ルーク様は光の精霊の守護を司る王家の人だからなのだろうか、特化型ではなく万能型であるらしい。
そしてとうとう私の番が来た。緊張して教壇の前に立つ。
結果から言うと、私もほぼ全部の霊石に色が付いた。ルーク様と似ているけれど、ほんのりと色がついた程度で発光というほど強くない。つまりルーク様よりも精霊力が劣っているということになるのだろう。
自分の番を終えてようやくほっと息を吐き、あとは後続の生徒をのんびりと眺めていた。マリーの場合はやや水の力に偏りがあるようだ。こうして何人も見ていくと偏りがあるタイプとオールマイティタイプに分かれているのがわかる。

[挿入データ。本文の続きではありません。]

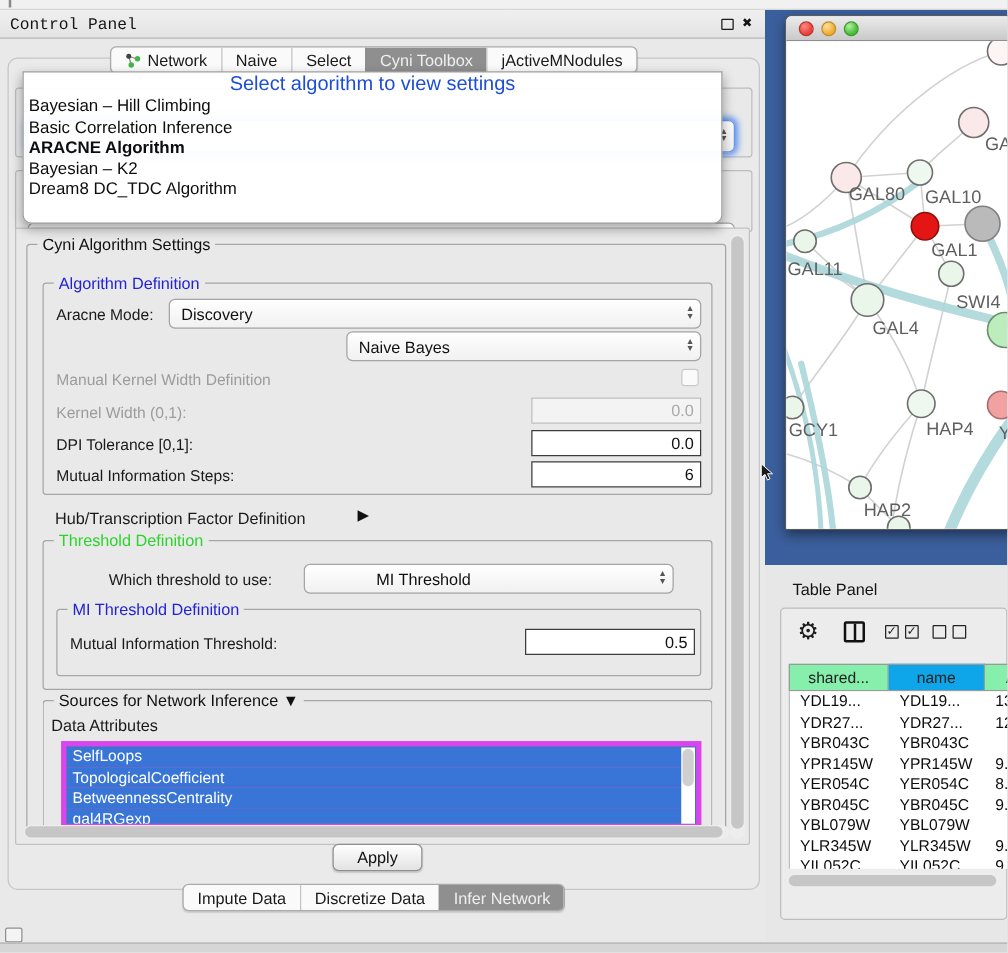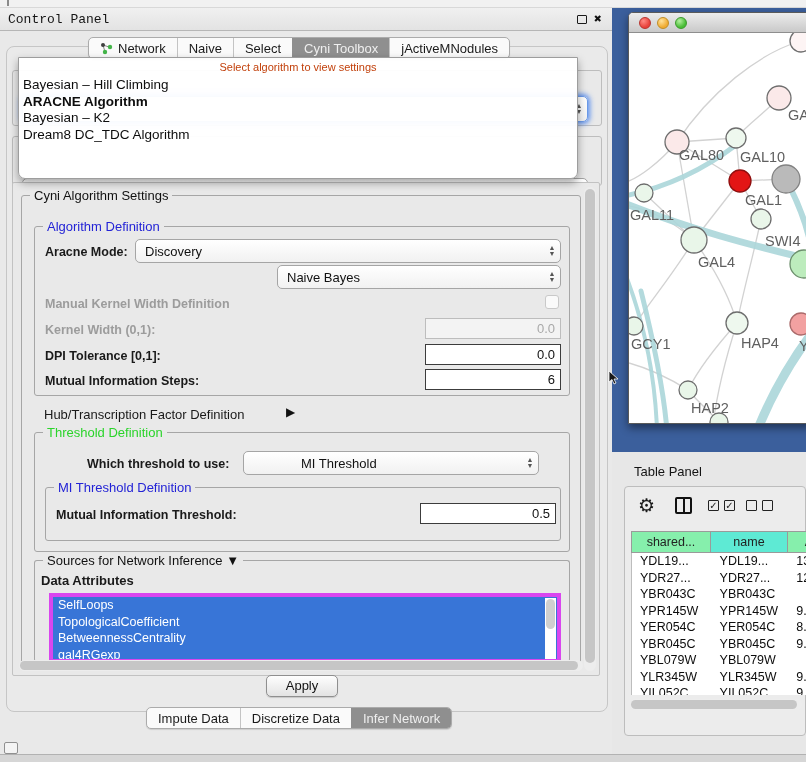--- a/index.html
+++ b/index.html
@@ -35,7 +35,7 @@
   .combo.ghost .val{color:#a9a9a9;}
   
   .popup{position:absolute;left:18px;top:49px;width:560px;height:122px;background:rgba(255,255,255,.96);border:1px solid #9d9d9d;border-radius:0 0 7px 7px;box-shadow:0 4px 9px rgba(0,0,0,.35);z-index:40;padding-top:1px;}
-  .popup .ph{font-size:11px;color:#c2410c;text-align:center;height:18px;line-height:17px;}
+  .popup .ph{font-size:16px;color:#1d4ed8;text-align:center;height:18px;line-height:17px;}
   .popup .it{font-size:13.5px;color:#0d0d0d;padding-left:4px;height:16.5px;line-height:16.5px;white-space:nowrap;}
   .popup .it.bold{font-weight:bold;}
   

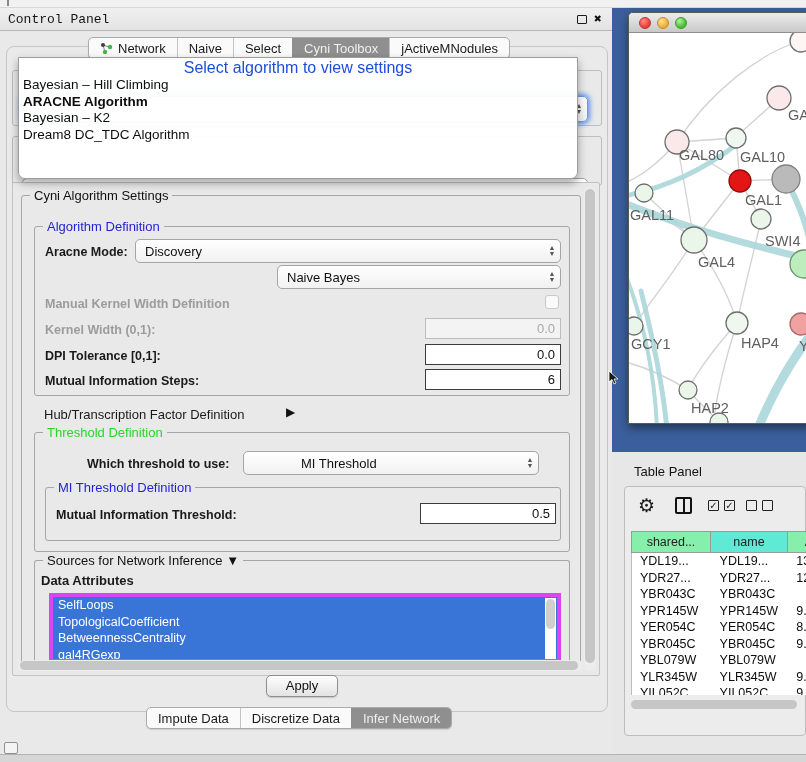--- a/index.html
+++ b/index.html
@@ -148,6 +148,7 @@
     <div class="popup">
       <div class="ph">Select algorithm to view settings</div>
       <div class="it">Bayesian – Hill Climbing</div>
+      <div class="it">Basic Correlation Inference</div>
       <div class="it bold">ARACNE Algorithm</div>
       <div class="it">Bayesian – K2</div>
       <div class="it">Dream8 DC_TDC Algorithm</div>

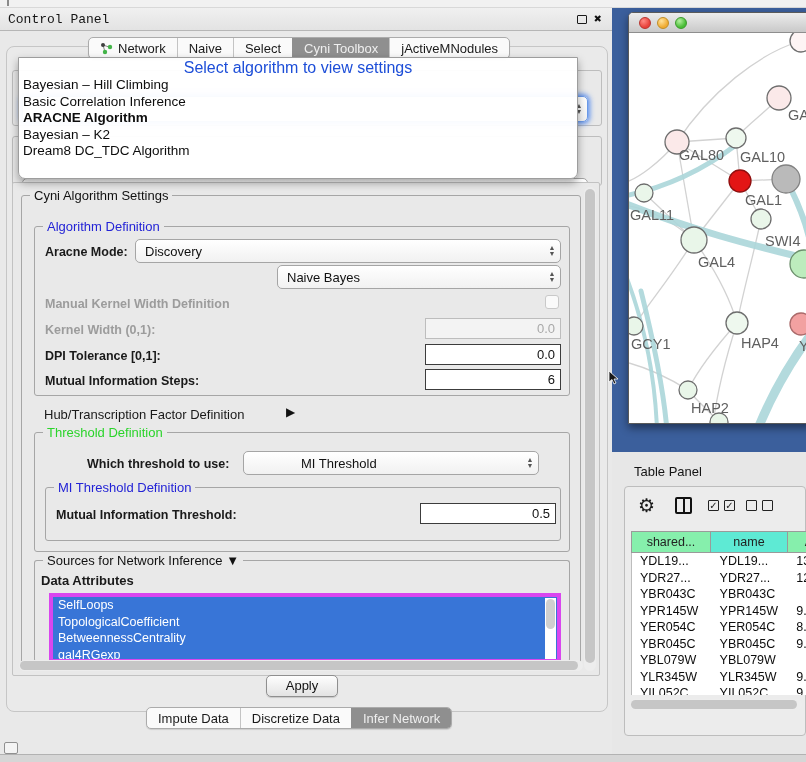--- a/index.html
+++ b/index.html
@@ -46,7 +46,7 @@
   .legend{position:absolute;top:-8px;left:8px;background:#e9e9e9;padding:0 4px;font-size:13px;white-space:nowrap;}
   .legend.blue{color:#2323d6;}
   .legend.green{color:#2bd42b;}
-  .lbl{position:absolute;font-size:12.5px;font-weight:bold;color:#1a1a1a;white-space:nowrap;}
+  .lbl{position:absolute;font-size:12.5px;font-weight:normal;color:#1a1a1a;white-space:nowrap;}
   .lbl.dis{color:#9c9c9c;}
   .field{position:absolute;background:#fff;border:1px solid #3c3c3c;font-size:13px;text-align:right;padding:2px 5px 0 0;height:21px;}
   .field.dis{background:#f3f3f3;border:1px solid #bdbdbd;color:#a9a9a9;}

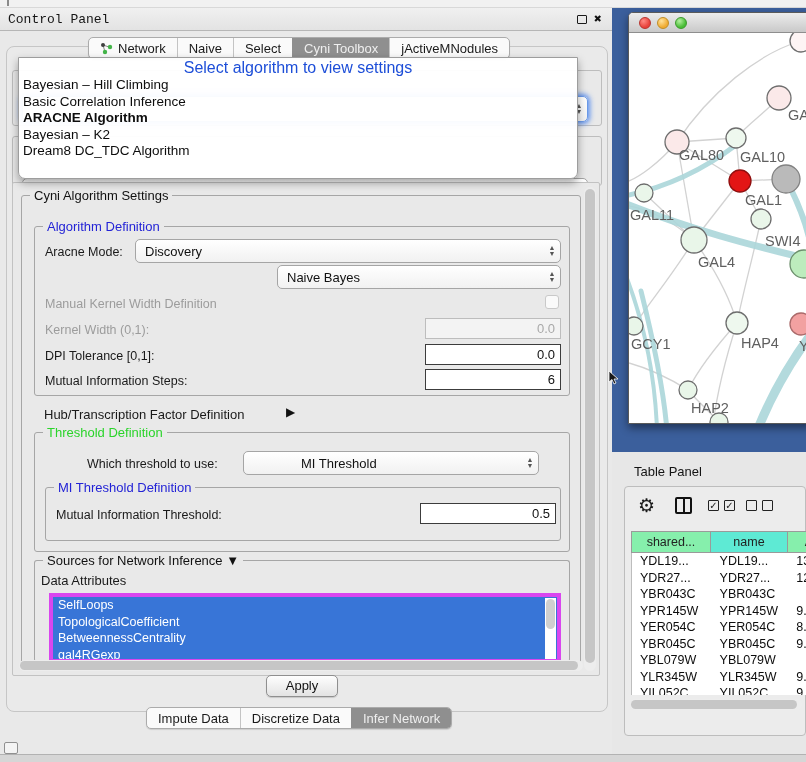--- a/index.html
+++ b/index.html
@@ -82,7 +82,7 @@
   .tbl .hcell{border:1px solid #9a9a9a;border-left:none;font-size:12.5px;display:flex;align-items:center;justify-content:center;color:#222;}
   .tbl .hcell:first-child{border-left:1px solid #9a9a9a;}
   .hc-blue{background:#86efac;}
-  .hc-gray{background:#5eead4;}
+  .hc-gray{background:#0ea5e9;}
   .tbl-body{position:absolute;left:6px;top:66px;width:200px;height:142px;overflow:hidden;background:#fff;border-left:1px solid #bdbdbd;}
   .trow{display:flex;height:16.5px;line-height:16.5px;font-size:12.5px;color:#0d0d0d;}
   .tcell{padding-left:8px;white-space:nowrap;overflow:hidden;}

しかしどちらにしろ皆せいぜい薄く色を浮き上がらせる程度であることを考えると、最初の三人が異常に能力が高いことがわかる。
クラス全員の測定が終わり、その後はマルクス先生からの簡単な締めの挨拶でその日は終わった。
放課後、初めての能力測定で皆浮足立ってるのか、わいわいとにぎやかに感想を話し合っている。
私もみんなと感想を言い合いたかったけれど、今日は一つの目的があったためその場を抜けて教室を後にした。
私は階段を下って先生の職務室のある階に向かう。これまで疑問に思っていたことをマルクス先生に尋ねようと思っていた。